> _What you are asked to do_: Leaving out only the pictures, write out all the entries exactly.

── Provided data ──

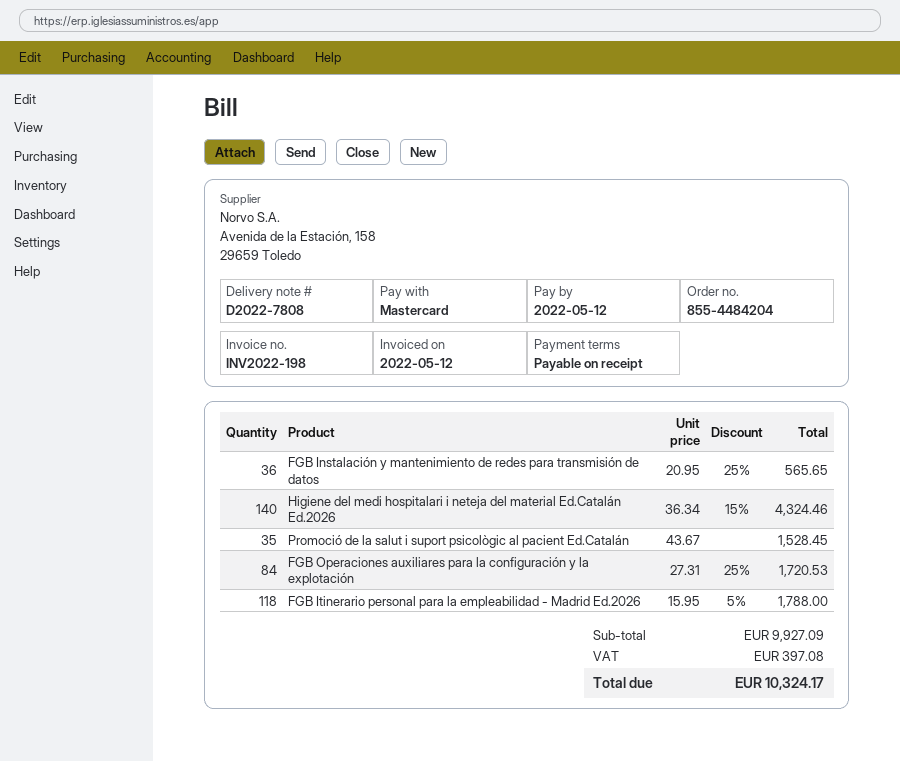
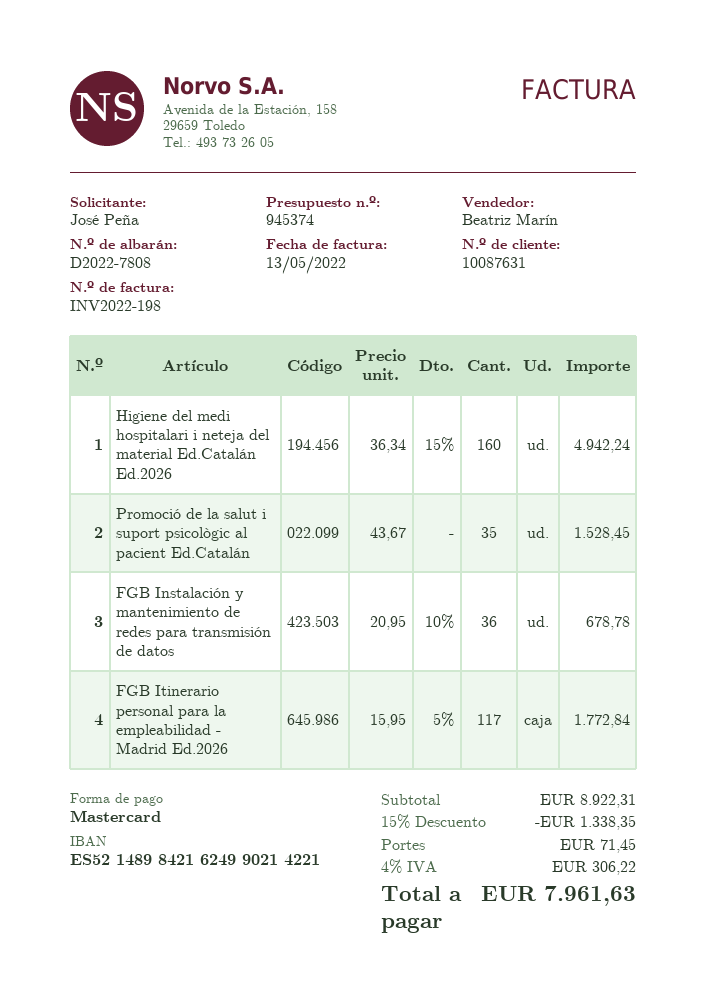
invoice date: 2022-05-12 -> 2022-05-13
FGB Instalación y mantenimiento de redes para transmisión de datos: 36 x 20.95 - 25% = 565.65 -> 36 x 20.95 - 10% = 678.78
Higiene del medi hospitalari i neteja del material Ed.Catalán Ed.2026: 140 x 36.34 - 15% = 4324.46 -> 160 x 36.34 - 15% = 4942.24
FGB Operaciones auxiliares para la configuración y la explotación: 84 x 27.31 - 25% = 1720.53 -> none
FGB Itinerario personal para la empleabilidad - Madrid Ed.2026: 118 x 15.95 - 5% = 1788.00 -> 117 x 15.95 - 5% = 1772.84
subtotal: 9927.09 -> 8922.31
discount: none -> 15% = 1338.35
shipping: none -> 71.45
tax: 397.08 -> 306.22
total: 10324.17 -> 7961.63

───

> _Solution for this exercise_:
invoice date: 2022-05-12 -> 2022-05-13
FGB Instalación y mantenimiento de redes para transmisión de datos: 36 x 20.95 - 25% = 565.65 -> 36 x 20.95 - 10% = 678.78
Higiene del medi hospitalari i neteja del material Ed.Catalán Ed.2026: 140 x 36.34 - 15% = 4324.46 -> 160 x 36.34 - 15% = 4942.24
FGB Operaciones auxiliares para la configuración y la explotación: 84 x 27.31 - 25% = 1720.53 -> none
FGB Itinerario personal para la empleabilidad - Madrid Ed.2026: 118 x 15.95 - 5% = 1788.00 -> 117 x 15.95 - 5% = 1772.84
subtotal: 9927.09 -> 8922.31
discount: none -> 15% = 1338.35
shipping: none -> 71.45
tax: 397.08 -> 306.22
total: 10324.17 -> 7961.63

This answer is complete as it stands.